Exercise objective
Below is a listing; retype exactly the line with "text: 280 ->" and every line after it through the end, and only those, leaving out the pictures.

Supplied material
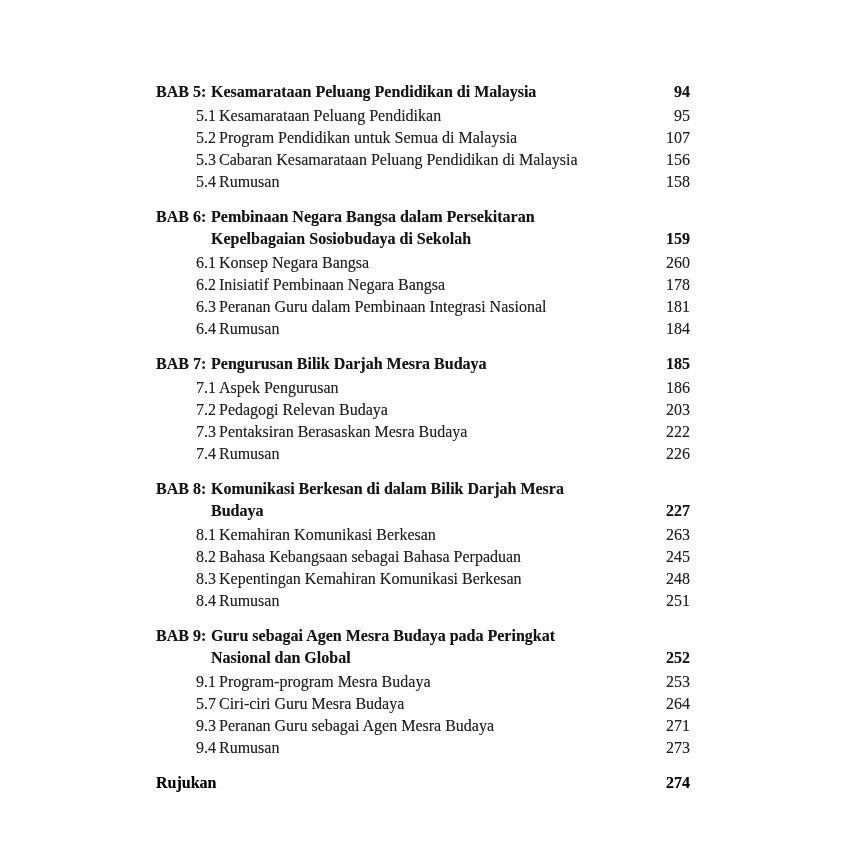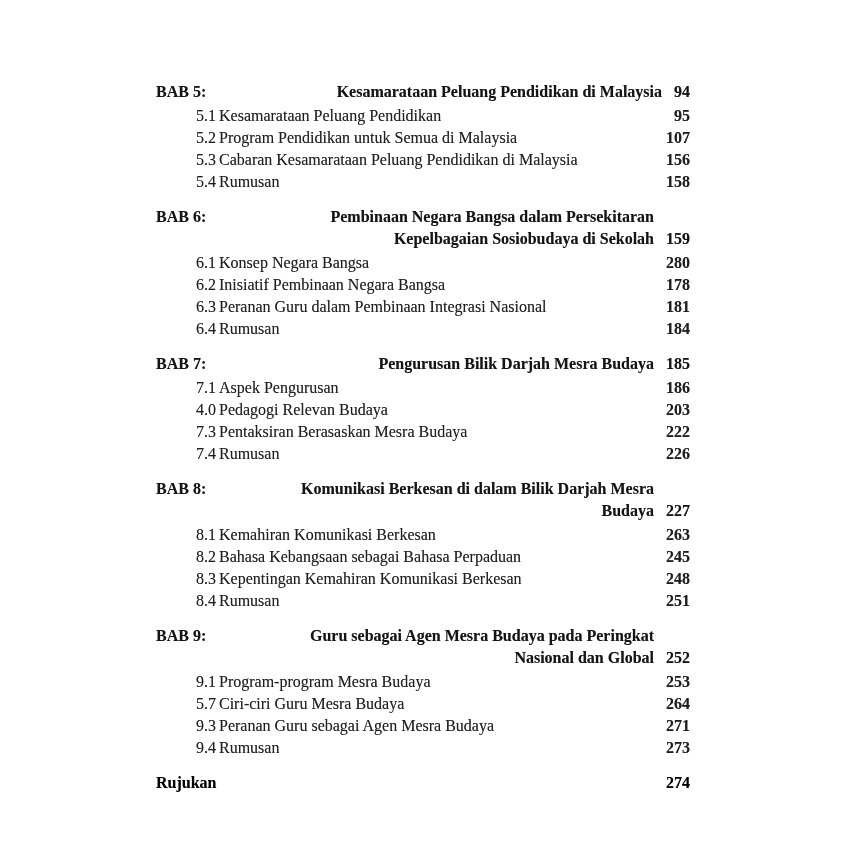"Kesamarataan Peluang Pendidikan di" .ch-title .title-line { text-align: right -> none }
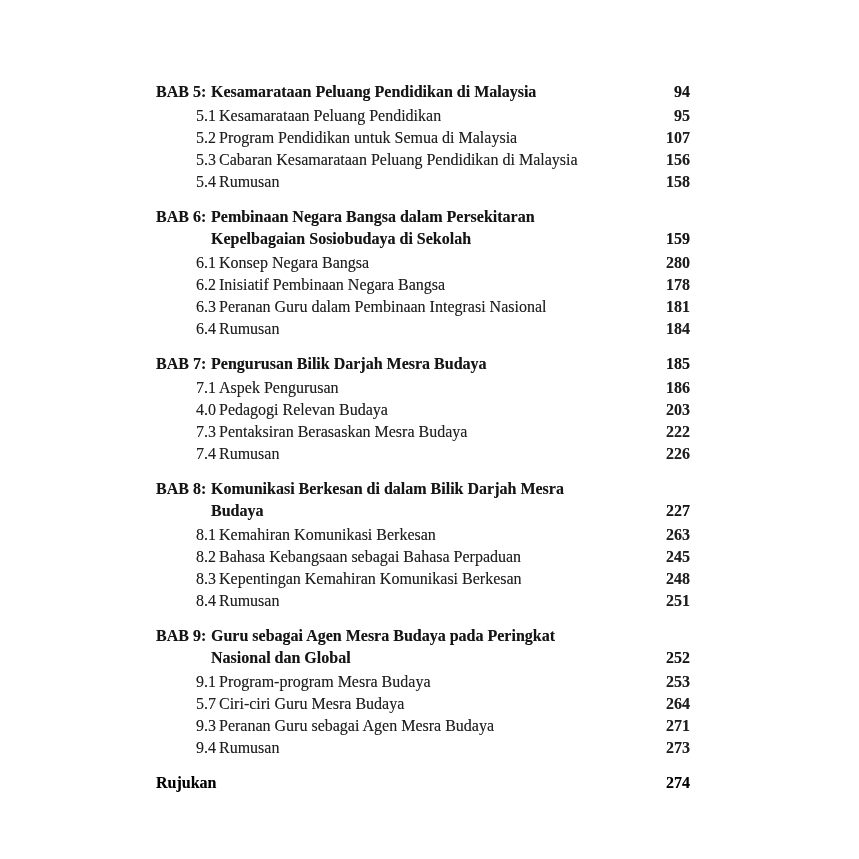"95" .it-page { font-weight: bold -> none }
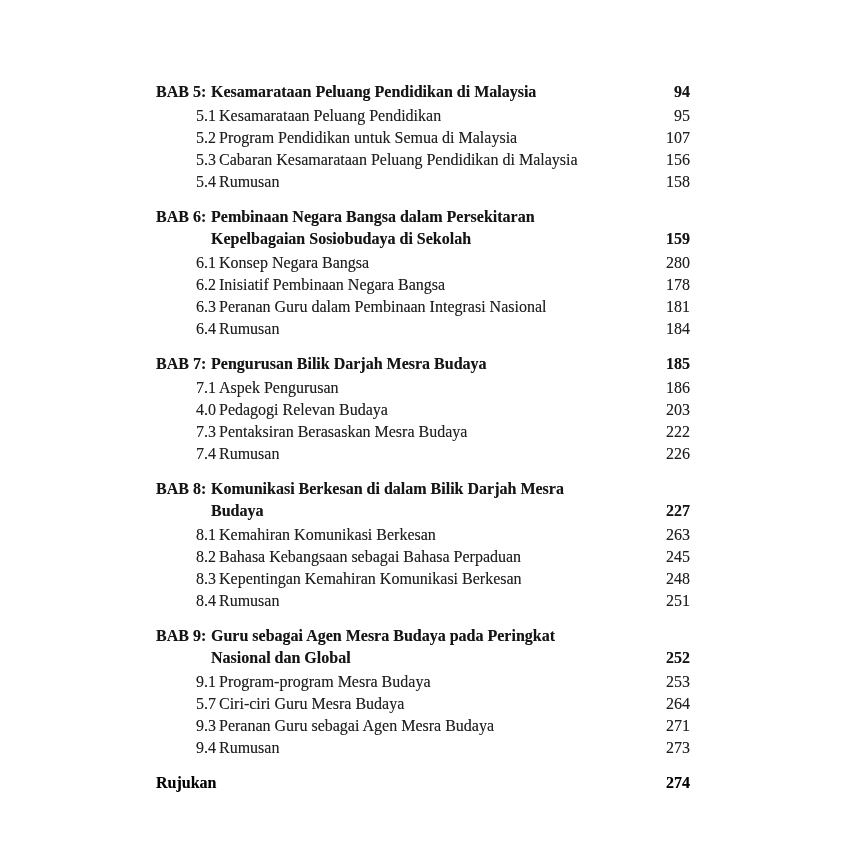"280" div.it-page { text: 280 -> 260 }
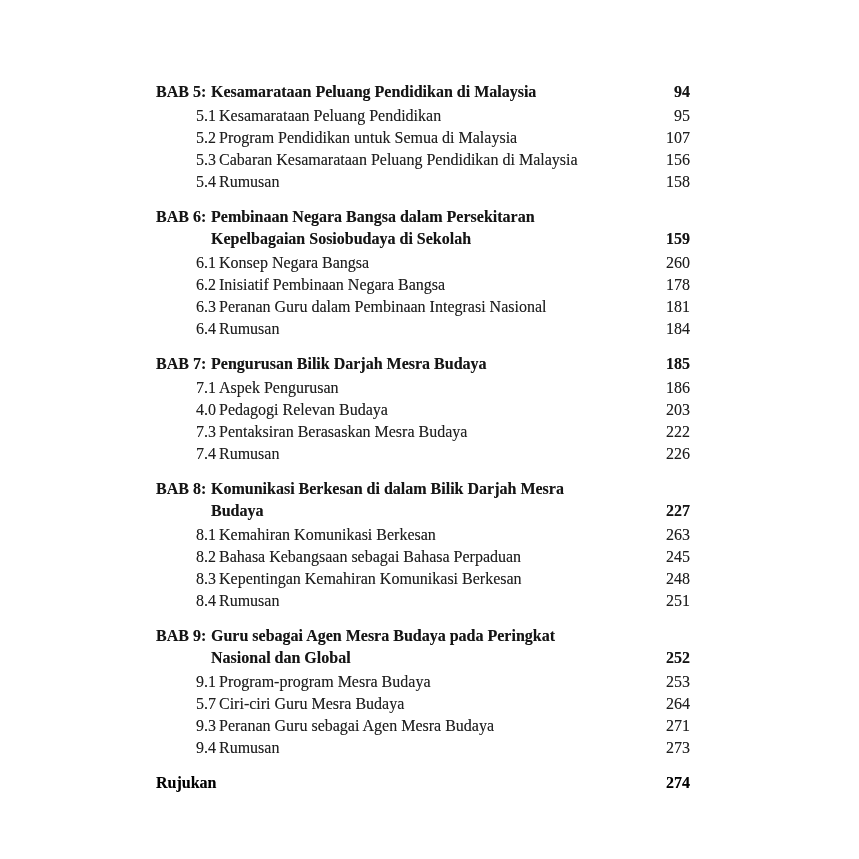"4.0" div.it-num { text: 4.0 -> 7.2 }
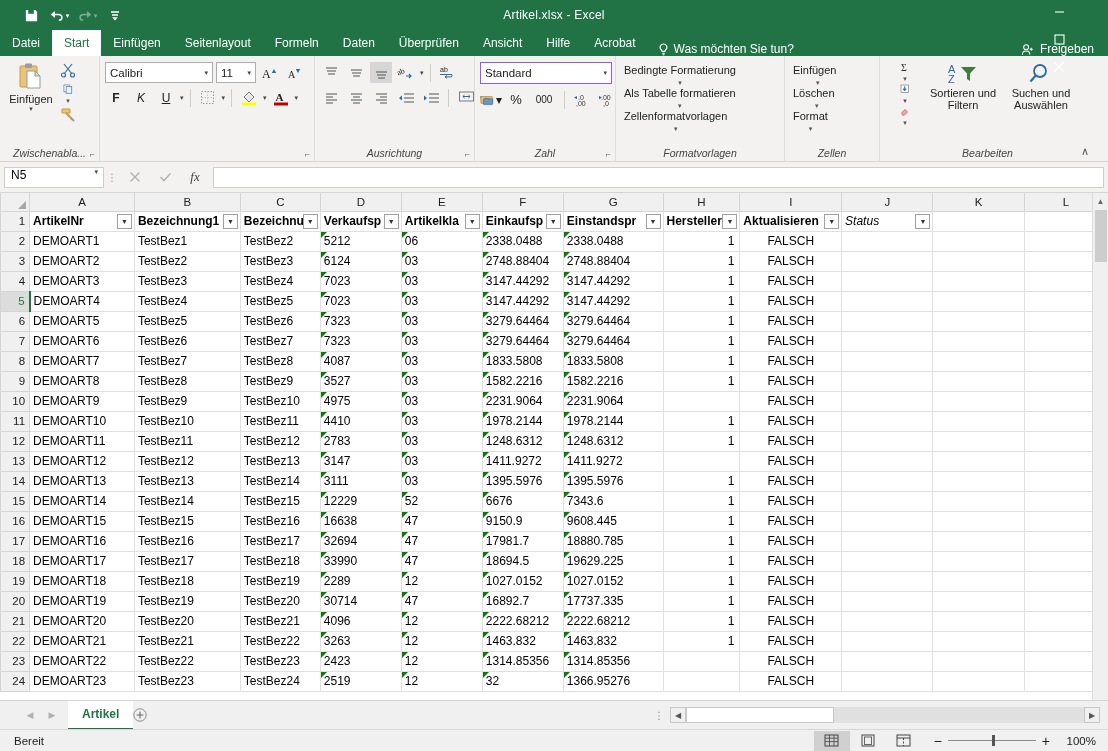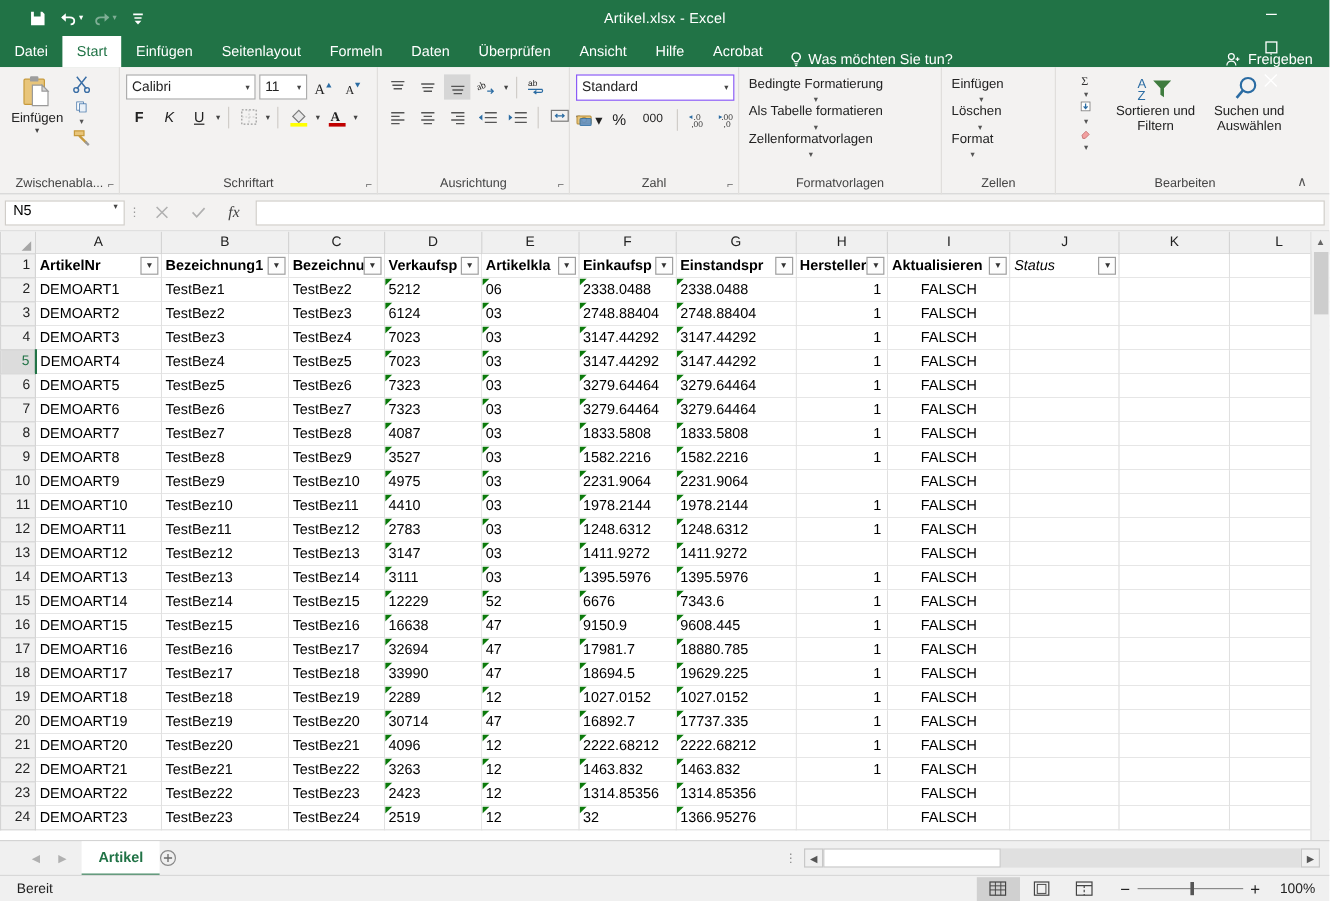"Zwischenabla..." .rgroup-label { font-style: none -> italic }
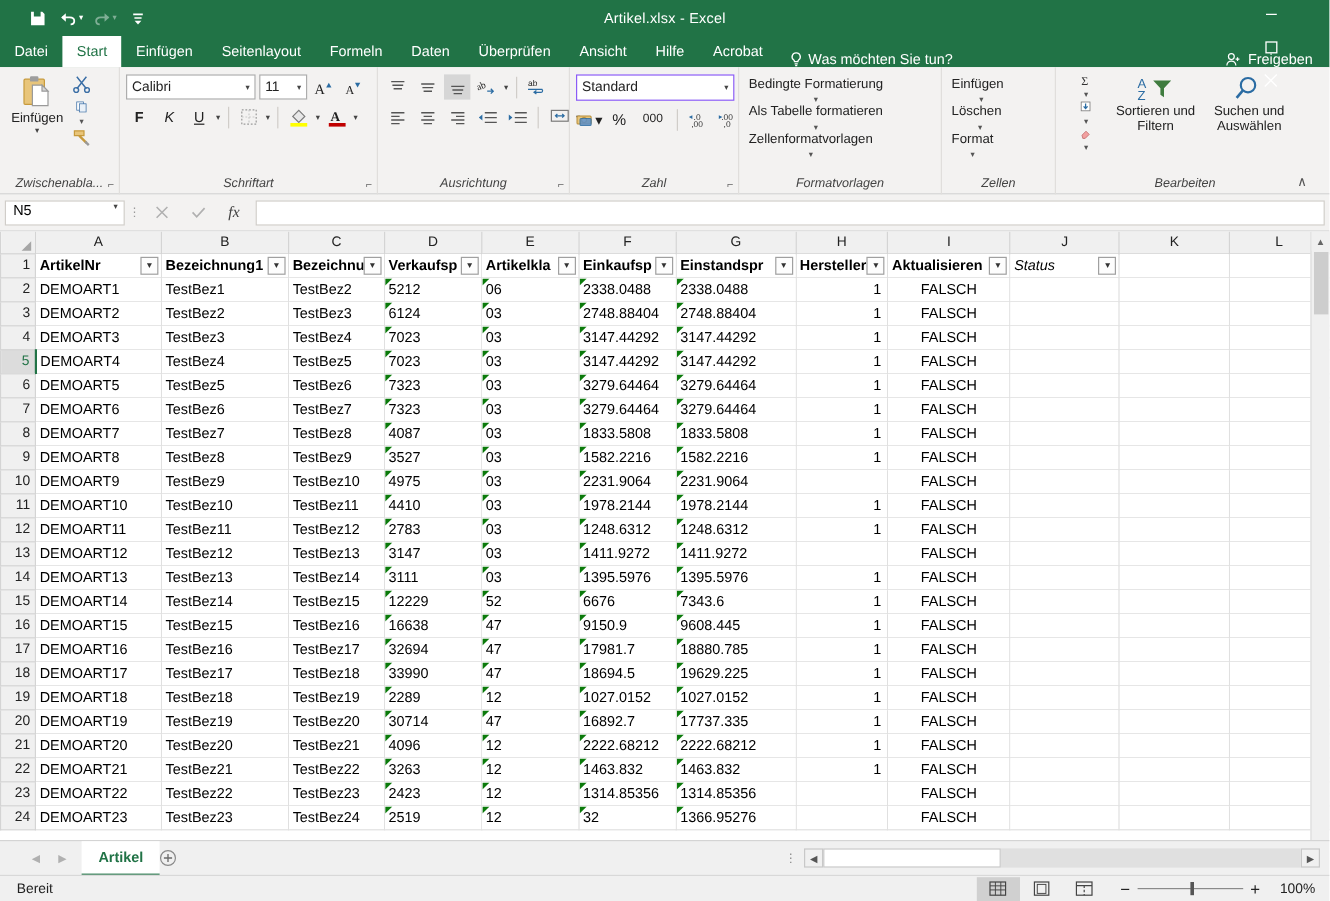"Schriftart" div.rgroup-label { html: <div>Schriftart</div> -> none }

Exercise solution
"280" div.it-page { text: 280 -> 260 }
"4.0" div.it-num { text: 4.0 -> 7.2 }
"Zwischenabla..." .rgroup-label { font-style: none -> italic }
"Schriftart" div.rgroup-label { html: <div>Schriftart</div> -> none }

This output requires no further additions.